-- DATASET CONTENT follows --

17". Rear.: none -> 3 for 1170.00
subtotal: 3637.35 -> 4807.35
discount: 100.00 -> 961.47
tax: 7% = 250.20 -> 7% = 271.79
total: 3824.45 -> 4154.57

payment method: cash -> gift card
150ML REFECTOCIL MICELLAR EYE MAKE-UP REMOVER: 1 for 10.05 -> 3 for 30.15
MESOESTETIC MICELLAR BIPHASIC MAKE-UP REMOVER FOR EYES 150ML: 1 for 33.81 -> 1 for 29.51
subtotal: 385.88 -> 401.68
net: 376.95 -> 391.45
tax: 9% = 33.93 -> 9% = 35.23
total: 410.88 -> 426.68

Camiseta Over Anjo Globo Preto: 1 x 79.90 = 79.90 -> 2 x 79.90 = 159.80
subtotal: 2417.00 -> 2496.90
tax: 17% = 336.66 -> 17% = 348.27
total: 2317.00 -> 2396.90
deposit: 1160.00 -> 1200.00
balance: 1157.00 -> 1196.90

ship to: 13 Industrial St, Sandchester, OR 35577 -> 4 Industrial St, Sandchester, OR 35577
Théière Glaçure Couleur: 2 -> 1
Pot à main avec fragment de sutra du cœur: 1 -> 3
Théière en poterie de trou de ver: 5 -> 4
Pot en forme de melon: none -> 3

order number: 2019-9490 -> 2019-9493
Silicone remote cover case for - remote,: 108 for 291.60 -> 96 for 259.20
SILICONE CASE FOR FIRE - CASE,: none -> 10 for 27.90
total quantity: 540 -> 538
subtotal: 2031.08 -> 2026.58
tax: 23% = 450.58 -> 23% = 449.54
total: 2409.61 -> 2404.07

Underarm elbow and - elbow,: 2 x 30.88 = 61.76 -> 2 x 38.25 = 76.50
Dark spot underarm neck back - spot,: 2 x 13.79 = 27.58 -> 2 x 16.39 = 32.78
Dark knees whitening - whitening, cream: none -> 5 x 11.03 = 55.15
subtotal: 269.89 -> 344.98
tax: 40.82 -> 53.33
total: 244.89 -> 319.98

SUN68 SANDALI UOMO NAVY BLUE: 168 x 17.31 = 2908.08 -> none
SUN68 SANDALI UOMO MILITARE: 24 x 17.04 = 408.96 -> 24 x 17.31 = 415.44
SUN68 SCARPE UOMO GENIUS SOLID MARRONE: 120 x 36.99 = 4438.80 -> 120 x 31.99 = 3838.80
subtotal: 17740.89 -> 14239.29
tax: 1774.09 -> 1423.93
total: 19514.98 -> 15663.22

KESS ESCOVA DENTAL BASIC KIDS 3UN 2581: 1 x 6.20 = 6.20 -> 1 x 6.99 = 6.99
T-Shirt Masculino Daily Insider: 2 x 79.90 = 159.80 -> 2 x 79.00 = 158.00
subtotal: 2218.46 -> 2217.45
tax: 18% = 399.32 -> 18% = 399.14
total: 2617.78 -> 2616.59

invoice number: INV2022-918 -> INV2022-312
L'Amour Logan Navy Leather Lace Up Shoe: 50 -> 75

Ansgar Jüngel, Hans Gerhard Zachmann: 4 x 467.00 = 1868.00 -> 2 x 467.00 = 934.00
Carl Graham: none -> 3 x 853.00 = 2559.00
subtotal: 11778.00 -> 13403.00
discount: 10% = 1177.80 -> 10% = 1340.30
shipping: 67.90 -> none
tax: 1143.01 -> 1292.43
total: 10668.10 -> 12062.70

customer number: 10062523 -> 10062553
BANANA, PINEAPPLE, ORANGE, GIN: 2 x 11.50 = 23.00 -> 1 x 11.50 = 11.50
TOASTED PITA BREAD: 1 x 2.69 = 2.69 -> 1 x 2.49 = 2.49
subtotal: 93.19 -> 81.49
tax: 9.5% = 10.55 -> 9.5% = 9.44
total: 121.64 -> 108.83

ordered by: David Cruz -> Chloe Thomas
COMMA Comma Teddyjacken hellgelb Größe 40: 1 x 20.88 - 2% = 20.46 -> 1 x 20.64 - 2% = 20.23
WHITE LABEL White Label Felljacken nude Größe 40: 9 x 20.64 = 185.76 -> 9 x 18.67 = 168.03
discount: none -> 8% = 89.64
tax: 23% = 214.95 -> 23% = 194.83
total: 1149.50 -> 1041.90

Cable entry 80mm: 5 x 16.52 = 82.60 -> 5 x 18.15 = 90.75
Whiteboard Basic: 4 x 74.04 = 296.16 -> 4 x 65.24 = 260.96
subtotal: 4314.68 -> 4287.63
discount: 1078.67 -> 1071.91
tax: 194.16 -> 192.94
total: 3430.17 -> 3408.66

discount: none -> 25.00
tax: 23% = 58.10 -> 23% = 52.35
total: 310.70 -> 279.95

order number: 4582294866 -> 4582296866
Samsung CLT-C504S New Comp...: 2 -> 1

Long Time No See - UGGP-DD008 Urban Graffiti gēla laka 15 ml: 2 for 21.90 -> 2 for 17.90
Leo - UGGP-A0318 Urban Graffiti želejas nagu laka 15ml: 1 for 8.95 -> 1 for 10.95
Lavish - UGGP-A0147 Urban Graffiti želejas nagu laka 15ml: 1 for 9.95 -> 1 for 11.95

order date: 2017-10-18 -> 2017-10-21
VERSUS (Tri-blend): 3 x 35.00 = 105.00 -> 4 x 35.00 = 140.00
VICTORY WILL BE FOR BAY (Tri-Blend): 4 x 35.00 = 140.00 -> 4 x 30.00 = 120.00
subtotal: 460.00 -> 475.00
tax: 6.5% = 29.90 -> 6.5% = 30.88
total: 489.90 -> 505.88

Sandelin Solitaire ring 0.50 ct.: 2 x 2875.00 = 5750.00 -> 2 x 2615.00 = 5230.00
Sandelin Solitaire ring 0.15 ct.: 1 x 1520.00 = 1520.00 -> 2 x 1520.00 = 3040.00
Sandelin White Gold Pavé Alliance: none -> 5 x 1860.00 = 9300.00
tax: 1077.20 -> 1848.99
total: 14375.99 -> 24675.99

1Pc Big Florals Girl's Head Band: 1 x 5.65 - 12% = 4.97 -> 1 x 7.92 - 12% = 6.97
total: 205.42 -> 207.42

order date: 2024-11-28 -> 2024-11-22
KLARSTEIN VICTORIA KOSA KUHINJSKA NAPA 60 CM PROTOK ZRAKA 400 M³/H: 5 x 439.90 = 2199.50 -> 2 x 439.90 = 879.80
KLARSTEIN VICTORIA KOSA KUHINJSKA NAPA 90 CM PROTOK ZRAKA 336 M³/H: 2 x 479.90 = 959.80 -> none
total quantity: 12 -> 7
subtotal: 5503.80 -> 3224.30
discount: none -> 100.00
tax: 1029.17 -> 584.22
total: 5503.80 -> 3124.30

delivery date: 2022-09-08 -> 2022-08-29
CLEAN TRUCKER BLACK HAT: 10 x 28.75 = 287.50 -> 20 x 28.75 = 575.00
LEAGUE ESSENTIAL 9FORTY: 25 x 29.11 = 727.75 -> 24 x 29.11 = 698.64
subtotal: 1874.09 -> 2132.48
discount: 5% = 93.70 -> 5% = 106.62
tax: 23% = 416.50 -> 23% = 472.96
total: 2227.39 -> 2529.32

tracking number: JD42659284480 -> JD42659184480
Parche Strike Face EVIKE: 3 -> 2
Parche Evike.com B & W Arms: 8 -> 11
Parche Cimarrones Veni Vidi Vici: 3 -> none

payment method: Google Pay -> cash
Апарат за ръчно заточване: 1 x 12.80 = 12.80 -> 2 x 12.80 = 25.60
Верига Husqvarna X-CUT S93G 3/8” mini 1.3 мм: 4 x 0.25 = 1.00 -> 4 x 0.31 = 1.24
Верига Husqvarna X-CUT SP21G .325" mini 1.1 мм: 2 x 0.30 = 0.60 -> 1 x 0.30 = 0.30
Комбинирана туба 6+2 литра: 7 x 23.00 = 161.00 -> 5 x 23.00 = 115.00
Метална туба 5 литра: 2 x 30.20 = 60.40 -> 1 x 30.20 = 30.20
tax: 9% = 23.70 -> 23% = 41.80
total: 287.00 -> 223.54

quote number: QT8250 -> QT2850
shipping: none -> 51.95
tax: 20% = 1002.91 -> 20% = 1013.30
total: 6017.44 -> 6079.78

-- DATASET CONTENT concluded --

Find "Whiteboard Basic: 4" in the entries above and copy that whole line exactly, then each line after it through the line that contains "Samsung CLT-C504S New Comp...: 2 -> 1".

Whiteboard Basic: 4 x 74.04 = 296.16 -> 4 x 65.24 = 260.96
subtotal: 4314.68 -> 4287.63
discount: 1078.67 -> 1071.91
tax: 194.16 -> 192.94
total: 3430.17 -> 3408.66

discount: none -> 25.00
tax: 23% = 58.10 -> 23% = 52.35
total: 310.70 -> 279.95

order number: 4582294866 -> 4582296866
Samsung CLT-C504S New Comp...: 2 -> 1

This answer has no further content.